Left: ATP Test kit supplies; Center: PhotonMaster luminometer for ATP luminometry; Right: GeneCount E-32 apparatus for qPCR (Images courtesy of LuminUltra Technologies, Ltd., Fredericton, NB, Canada).
New Publication
The relationship between microbial population ATP and quantitative PCR bioburdens in diesel fuel microcosms (Access Microbiology 2024;6:000695.v4) was published last month. I’ll start this post by thanking my co-authors Dr. Jordan Schmidt and Ms.
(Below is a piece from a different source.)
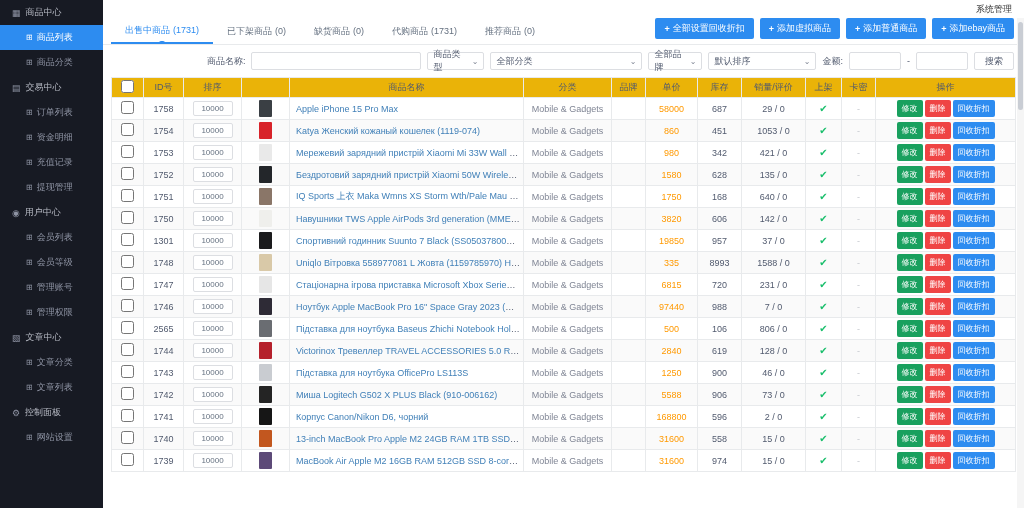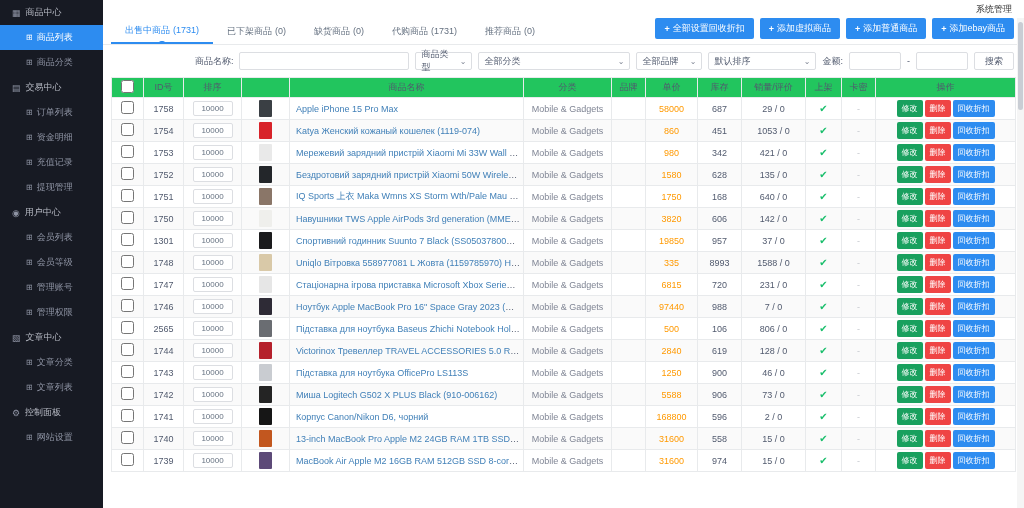"全部品牌" .sel-2 { width: 66px -> 54px }
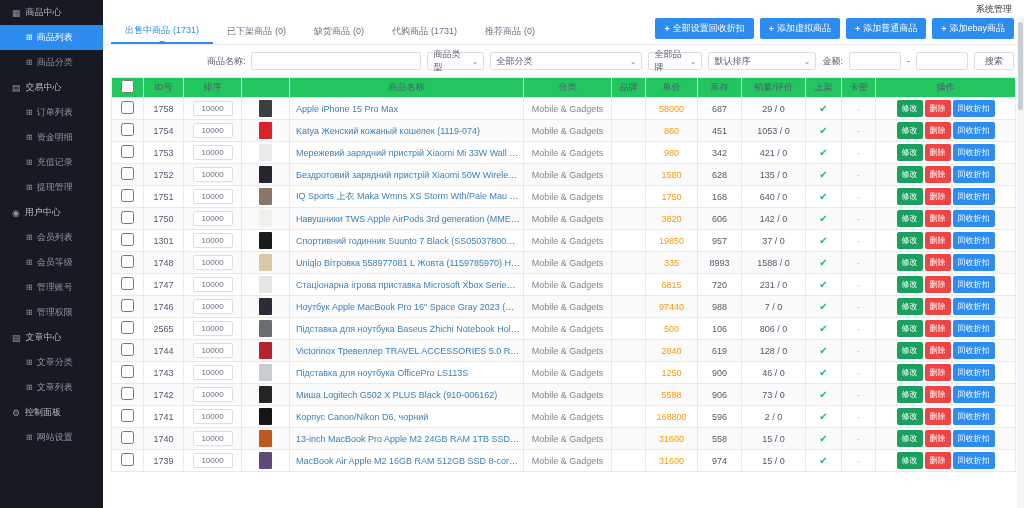"ID号" th { background: #22c55e -> #eab308 }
Danika Nicoletti, both of LuminUltra Technologies Ltd, Fredericton, NB, Canada) for their collaboration and the Coordinated Research Council (CRC) for funding the study from which we obtained our samples.
Measuring Bioburden
In my July 2017 post (Fuel System Microbiology Part 12 – Test Methods – Microbiological Tests), I provided an overview of the primary groups of test methods available for measuring microbiological contamination levels (bioburdens) in fuels and other industrial process fluids. I continued the overview in Fuel System Microbiology Part 13 – Test Methods – More on Microbiological Tests. In his book, “The Structure of Scientific Revolutions,” historian and science philosopher Thomas S. Kuhn (1922 to 1996) opined: “The answers you get depend on the questions you ask.” I wrote about this in my second July 2017 post. No test method is universally better than other available methods. Each approach has advantages and limitations relative to the alternative methods, depending on the information one is attempting to obtain.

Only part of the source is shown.